**WORK REQUIRED**:
Reproduce the following data exactly, minus any images.

**THE INPUT**:
──────────────────────────────

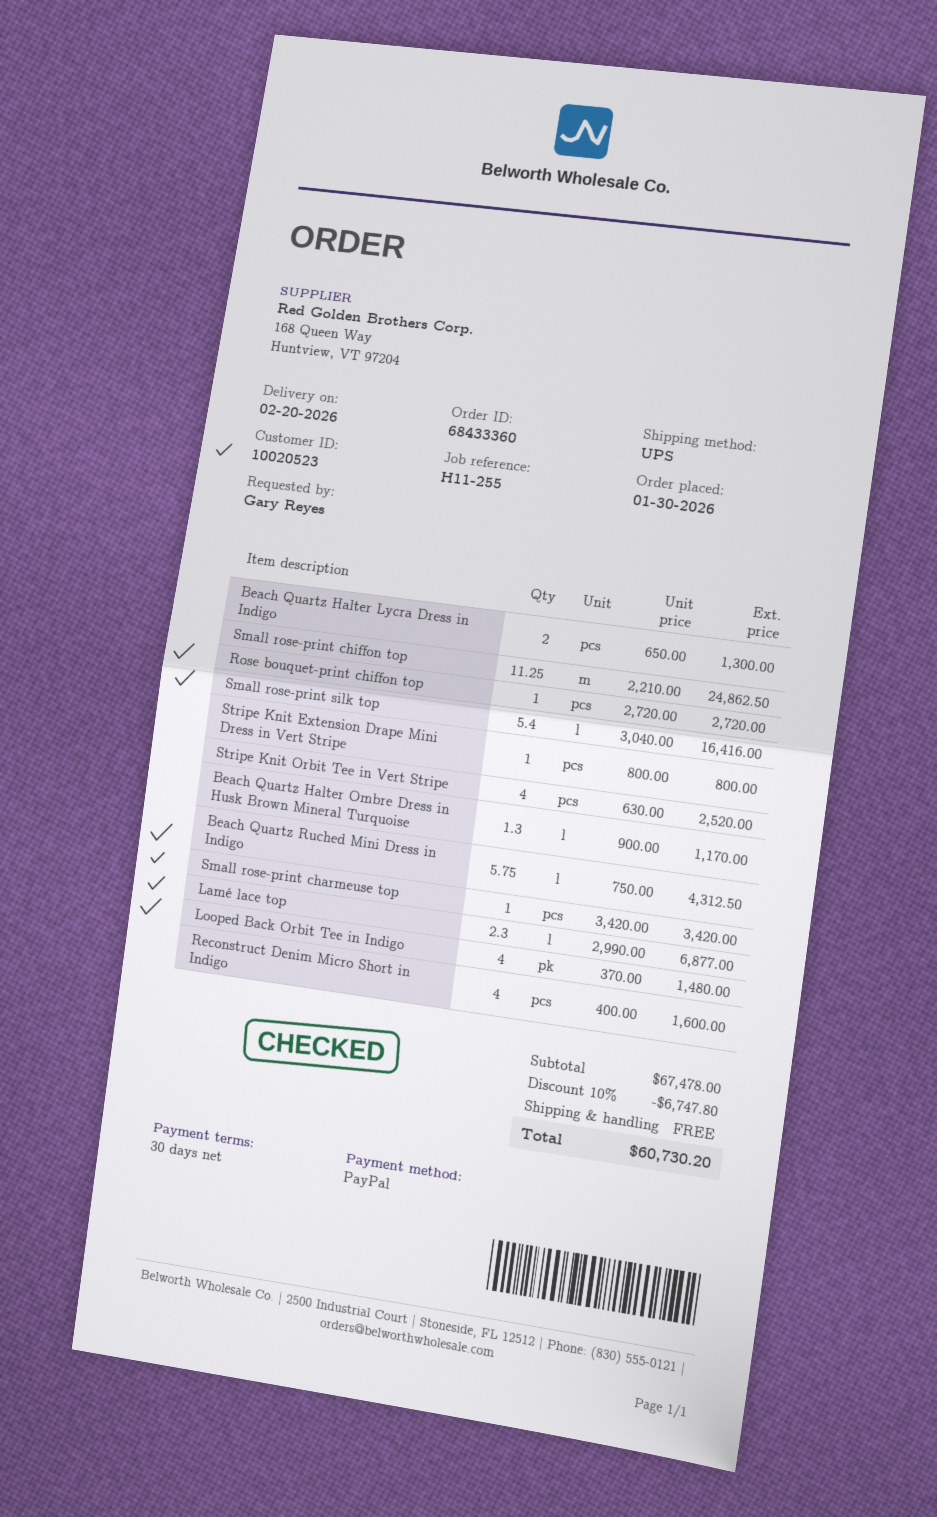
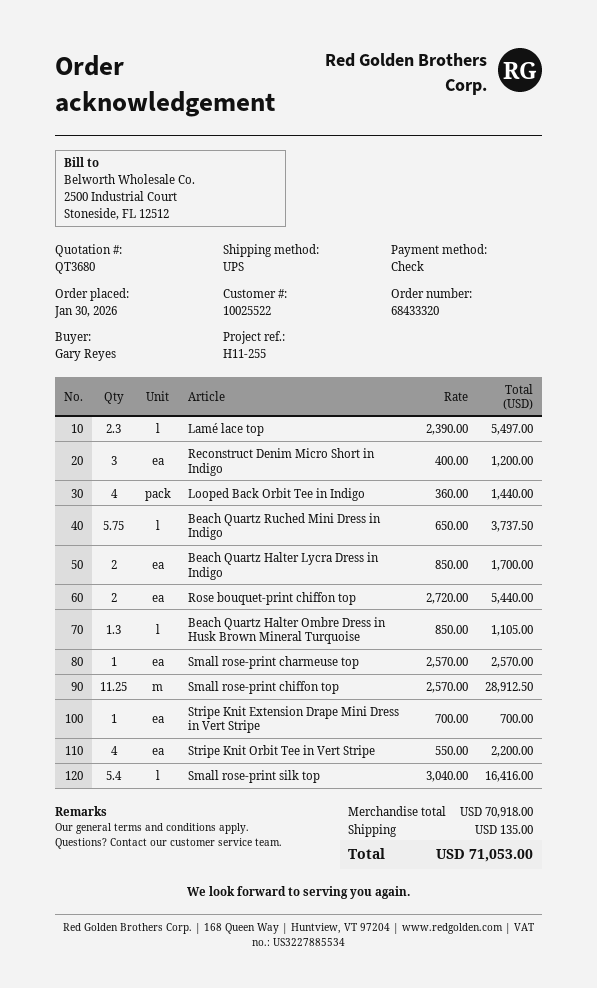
order number: 68433360 -> 68433320
customer number: 10020523 -> 10025522
payment method: PayPal -> cheque
Beach Quartz Halter Lycra Dress in Indigo: 2 x 650.00 = 1300.00 -> 2 x 850.00 = 1700.00
Small rose-print chiffon top: 11.25 x 2210.00 = 24862.50 -> 11.25 x 2570.00 = 28912.50
Rose bouquet-print chiffon top: 1 x 2720.00 = 2720.00 -> 2 x 2720.00 = 5440.00
Stripe Knit Extension Drape Mini Dress in Vert Stripe: 1 x 800.00 = 800.00 -> 1 x 700.00 = 700.00
Stripe Knit Orbit Tee in Vert Stripe: 4 x 630.00 = 2520.00 -> 4 x 550.00 = 2200.00
Beach Quartz Halter Ombre Dress in Husk Brown Mineral Turquoise: 1.3 x 900.00 = 1170.00 -> 1.3 x 850.00 = 1105.00
Beach Quartz Ruched Mini Dress in Indigo: 5.75 x 750.00 = 4312.50 -> 5.75 x 650.00 = 3737.50
Small rose-print charmeuse top: 1 x 3420.00 = 3420.00 -> 1 x 2570.00 = 2570.00
Lamé lace top: 2.3 x 2990.00 = 6877.00 -> 2.3 x 2390.00 = 5497.00
Looped Back Orbit Tee in Indigo: 4 x 370.00 = 1480.00 -> 4 x 360.00 = 1440.00
Reconstruct Denim Micro Short in Indigo: 4 x 400.00 = 1600.00 -> 3 x 400.00 = 1200.00
subtotal: 67478.00 -> 70918.00
discount: 10% = 6747.80 -> none
shipping: 0.00 -> 135.00
total: 60730.20 -> 71053.00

──────────────────────────────

**TASK OUTPUT**:
order number: 68433360 -> 68433320
customer number: 10020523 -> 10025522
payment method: PayPal -> cheque
Beach Quartz Halter Lycra Dress in Indigo: 2 x 650.00 = 1300.00 -> 2 x 850.00 = 1700.00
Small rose-print chiffon top: 11.25 x 2210.00 = 24862.50 -> 11.25 x 2570.00 = 28912.50
Rose bouquet-print chiffon top: 1 x 2720.00 = 2720.00 -> 2 x 2720.00 = 5440.00
Stripe Knit Extension Drape Mini Dress in Vert Stripe: 1 x 800.00 = 800.00 -> 1 x 700.00 = 700.00
Stripe Knit Orbit Tee in Vert Stripe: 4 x 630.00 = 2520.00 -> 4 x 550.00 = 2200.00
Beach Quartz Halter Ombre Dress in Husk Brown Mineral Turquoise: 1.3 x 900.00 = 1170.00 -> 1.3 x 850.00 = 1105.00
Beach Quartz Ruched Mini Dress in Indigo: 5.75 x 750.00 = 4312.50 -> 5.75 x 650.00 = 3737.50
Small rose-print charmeuse top: 1 x 3420.00 = 3420.00 -> 1 x 2570.00 = 2570.00
Lamé lace top: 2.3 x 2990.00 = 6877.00 -> 2.3 x 2390.00 = 5497.00
Looped Back Orbit Tee in Indigo: 4 x 370.00 = 1480.00 -> 4 x 360.00 = 1440.00
Reconstruct Denim Micro Short in Indigo: 4 x 400.00 = 1600.00 -> 3 x 400.00 = 1200.00
subtotal: 67478.00 -> 70918.00
discount: 10% = 6747.80 -> none
shipping: 0.00 -> 135.00
total: 60730.20 -> 71053.00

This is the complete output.